What you should do:
Scan the entries and state how many lines contain "сервисы". Write no other text.

Records for processing:
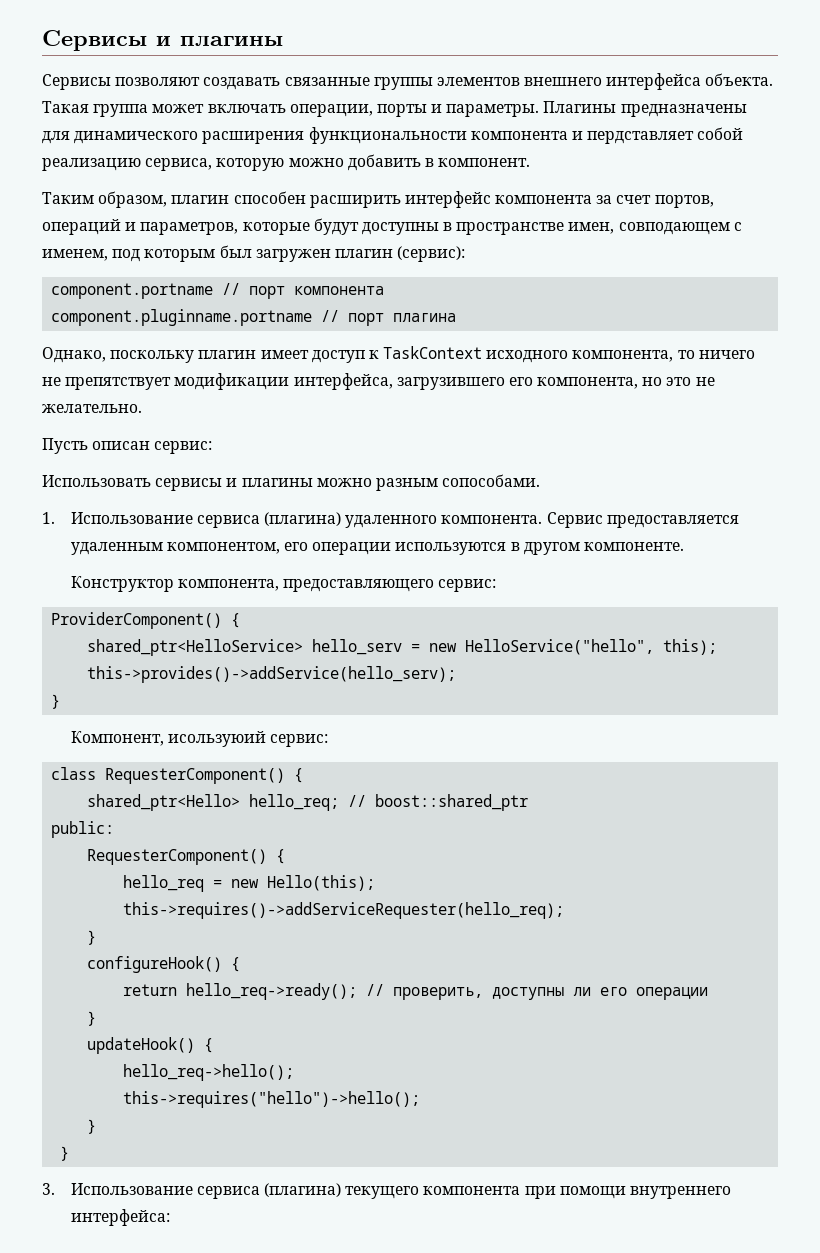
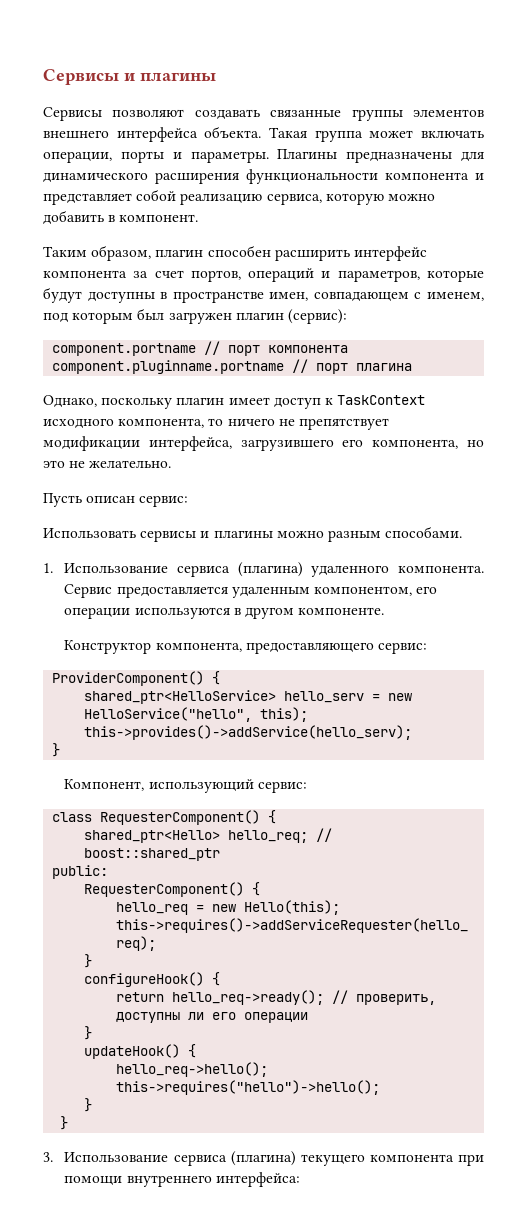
- Плагины предназначены для динамического расширения функциональности компонента и пердставляет собой реализацию сервиса, которую можно добавить в компонент.
+ Плагины предназначены для динамического расширения функциональности компонента и представляет собой реализацию сервиса, которую можно добавить в компонент.
- Таким образом, плагин способен расширить интерфейс компонента за счет портов, операций и параметров, которые будут доступны в пространстве имен, совподающем с именем, под которым был загружен плагин (сервис):
+ Таким образом, плагин способен расширить интерфейс компонента за счет портов, операций и параметров, которые будут доступны в пространстве имен, совпадающем с именем, под которым был загружен плагин (сервис):
- Использовать сервисы и плагины можно разным сопособами.
+ Использовать сервисы и плагины можно разным способами.
- Компонент, исользуюий сервис:
+ Компонент, использующий сервис:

Response:
2